Keep in mind that this is about the install operation, which is called on a not-installed module. We never call the install operation on the installed modules, we never call it with invokeAll(). This is always a single-invoke() on a specific module that's about to be installed. ModuleHandler just over-eagerly prepares all requirements hooks anyway on a single-invoke. What happens then is invoke() doesn't find the hook (obviously, the module is not installed) and falls back to legacyInvoke(). All that weirdness is why we split the install operation out of the hook system entirely into special classes, and split the remainder of the requirements hook into two different regular hooks. But we need to deal with the old requirements hooks because we deprecated it too late to be able to remove it in D12 entirely.

I'm not pushing for option 4 because it fixes drush out of the box (it does because it falls back to how it worked in D10. a single include works with a single invoke.

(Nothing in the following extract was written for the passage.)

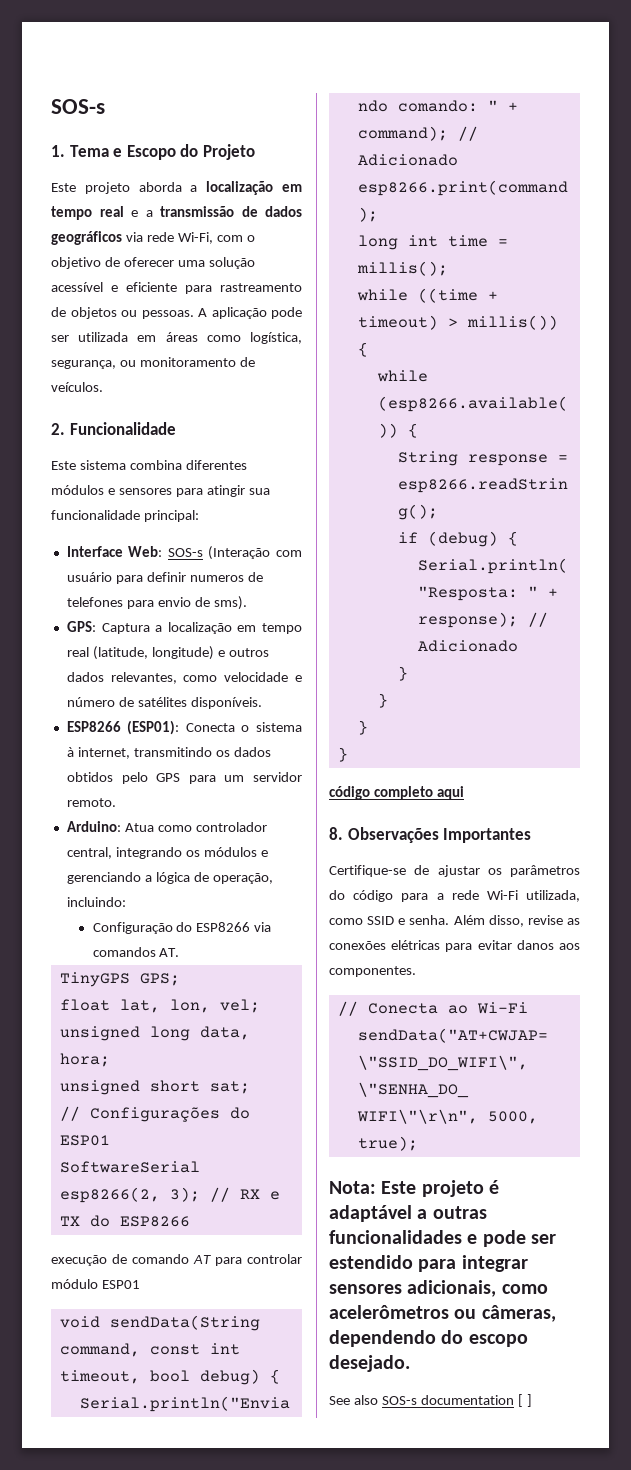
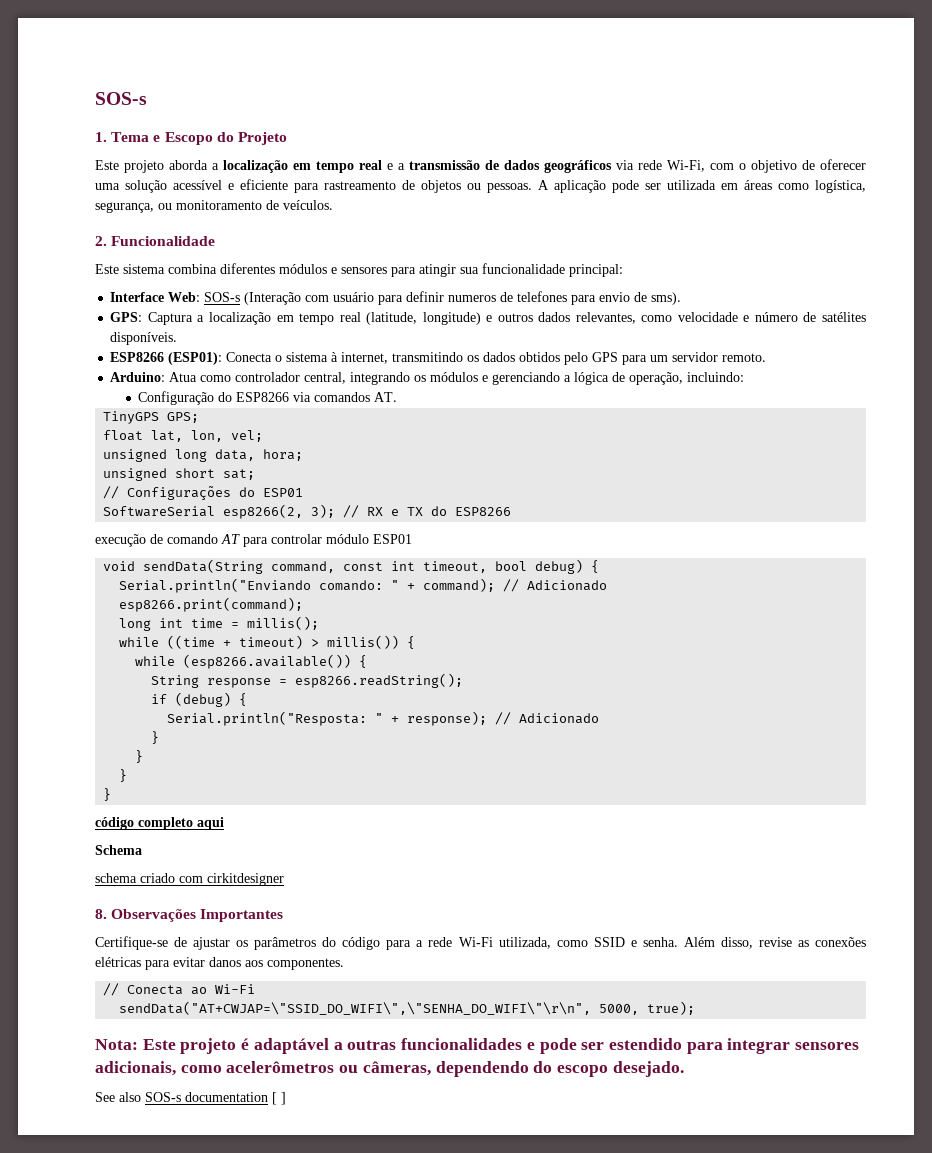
+ Schema
+ schema criado com cirkitdesigner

This is also how drupal_check_module() works in core now). I'm pushing for option 4 because it makes the behavior consistent: .install functions are not handled by the new hook system, and this allows us to not scan them at all. This isn't doing that yet, because we need a new way to trigger deprecation messages in that case. But I think it would help performance if we can skip parsing those files.

This isn't about drush and whether or not drush should use API's or call hooks directly. As mentioned above, the same assumption that drush 13 has is also in drupal_check_module() and this is broken too. Drush 14 actually uses drupal_check_module(), the reason it didn't before is that it's not an API function, it's a UI helper, which adds stuff to the messenger. Drush 14 now calls that function and then has to fish the message out of the messenger service.